Following the weeks of more or less evidence free speculation in the media about secret rooms and royal mummies, more particularly a royal step mummy, National Geographic News quoted, Lawrence Conyers, the author of a standard text book, "Ground-Penetrating Radar for Archaeology", who summarised the current state of knowledge regarding the claim;
"I tell you, everybody I talked to who is in the GPR business just rolled their eyes and said, 'There's nothing here at all."

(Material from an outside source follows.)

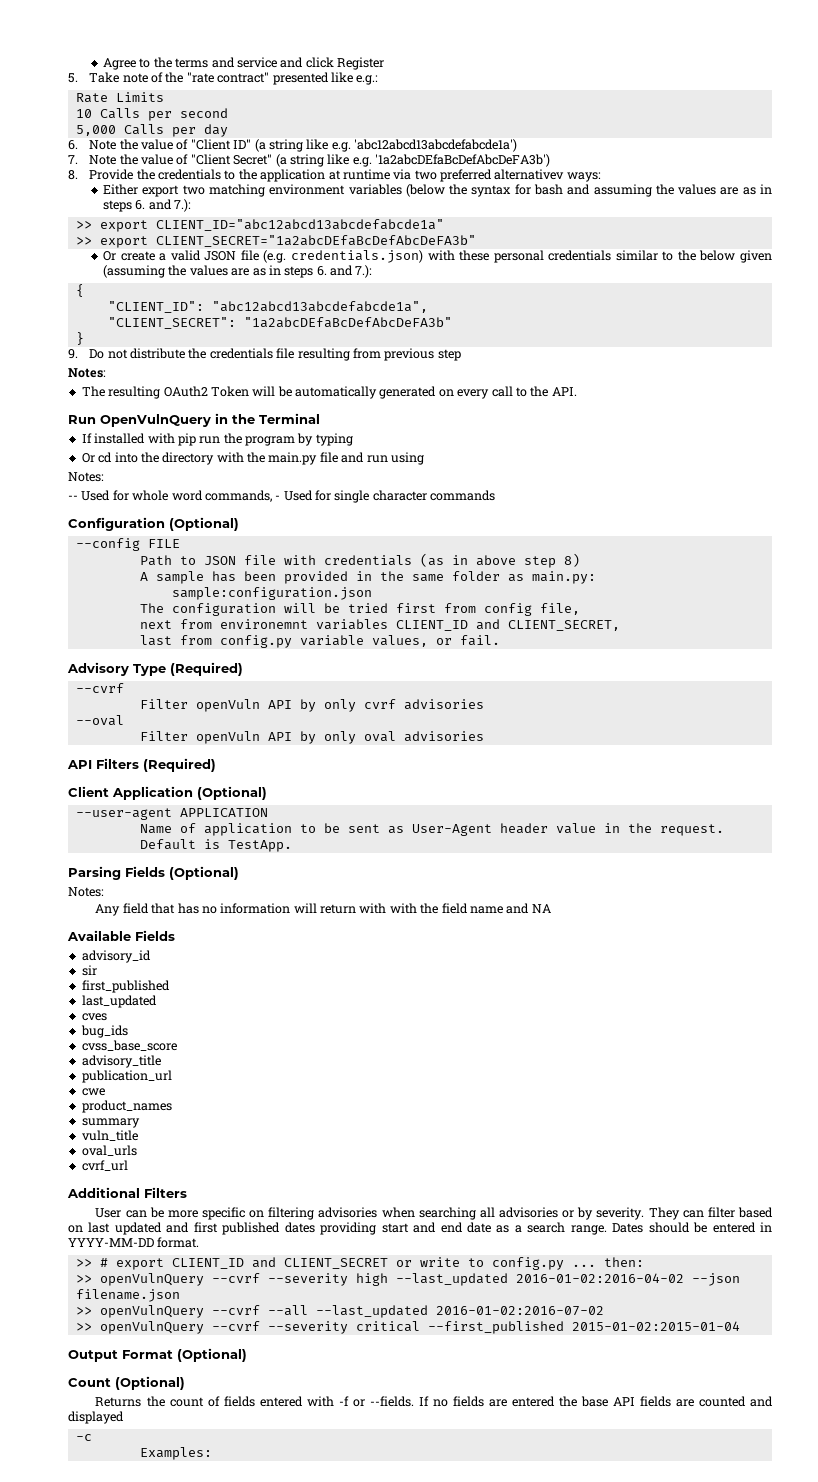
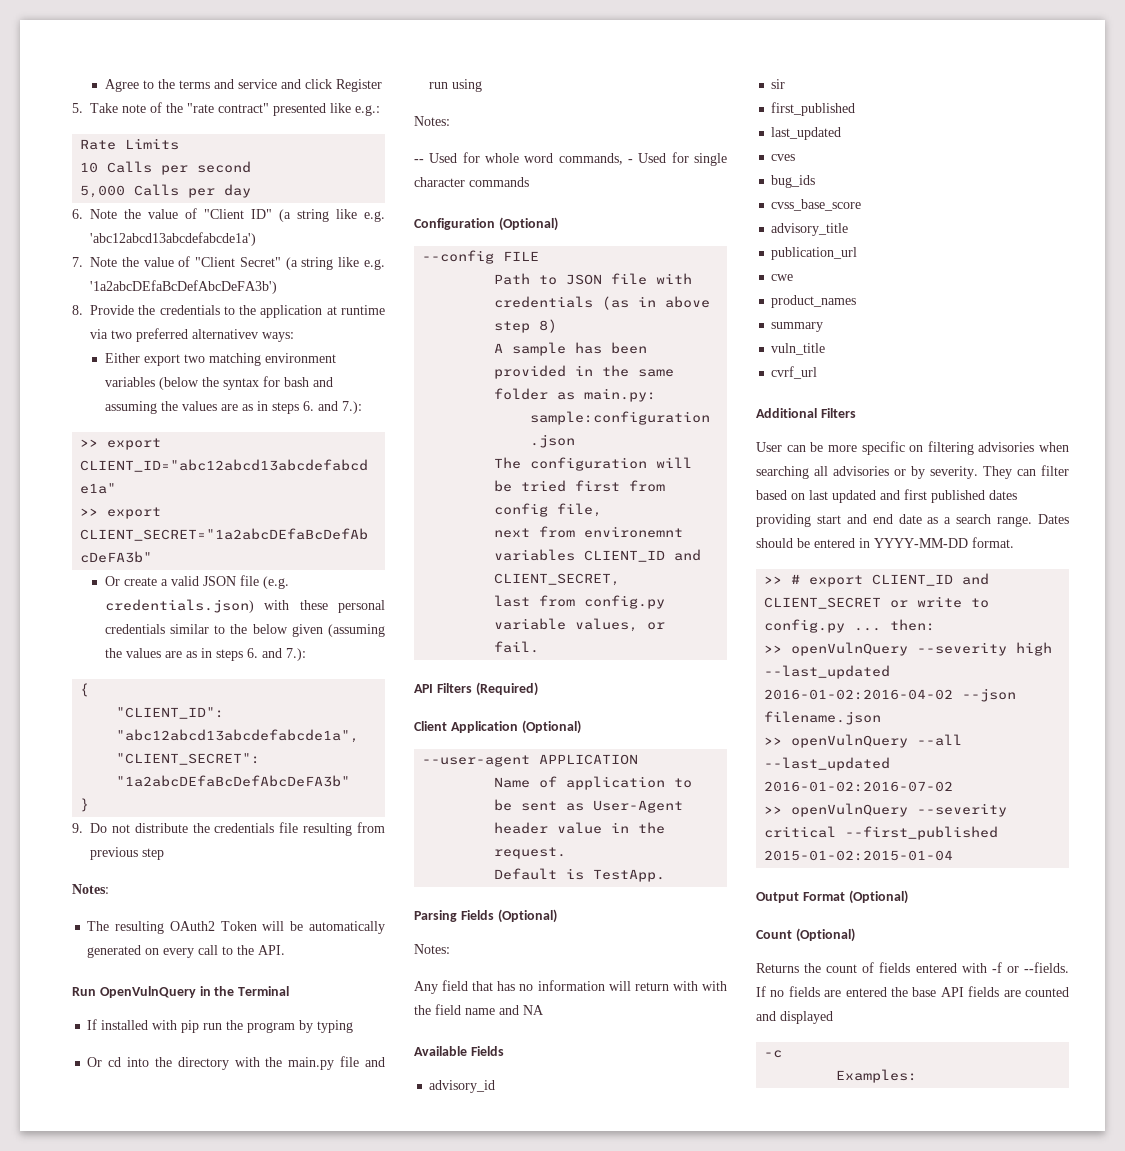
[67,662,243,676] [75,683,124,693] [139,699,484,712] [75,715,124,726] [139,731,484,744] // Advisory Type (Required) // --cvrf // Filter openVuln API by only cvrf advisories // --oval // Filter openVuln API by only oval advisories -> (540, 647) none
[81,1145,137,1156] // oval_urls -> (826, 349) none
[211,1273,260,1283] --cvrf -> (909, 649) none
[211,1305,260,1315] --cvrf -> (909, 741) none
[211,1321,260,1331] --cvrf -> (909, 810) none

The same article suggests that a number of experts were sceptical of Mr Watanabe's data as reported by Mr Eldamaty in the first place, partly because GPR is not capable of distinguishing "organic" materials, as Mr Watanabe seems to have claimed.
Reporting on the new data Dean Goodman, who developed the GPR-SLICE programme which is used by many GPR users, said he had found no evidence of hidden chambers. Other experts reviewing the data reached the same conclusion.
"If we had a void, we should have a strong reflection," Goodman said in National Geographic News. "But it just doesn't exist."
Goodman is reported as concluding:
"Radar data can often be subjective, but at this particular site, it's not. It's nice at such an important site to have clear, convincing results."
"When someone says that they want to check the data, I am so sad,"
In spite of his having supporters who have claimed some success in identifying sites using his data, Mr Watanabe has also faced criticism.
According to National Geographic News he did not release his full dataset for formal peer review because, after forty years working in the field, he had customised his equipment to the extent outsiders might not be able to properly interpret the data. Of course that begs the question what qualifications the two experts quoted in National Geographic's earlier coverage of Mr Watanabe's claim had which the rest of the international geophysics community lacked.
In March 2016, the National Geographic website, nationalgeographic.com carried an article which quoted Mr ElDamaty as saying of the supposed discovery, that "It could be the discovery of the century," and quoting other experts who had reviewed Mr Watanabe's complete report.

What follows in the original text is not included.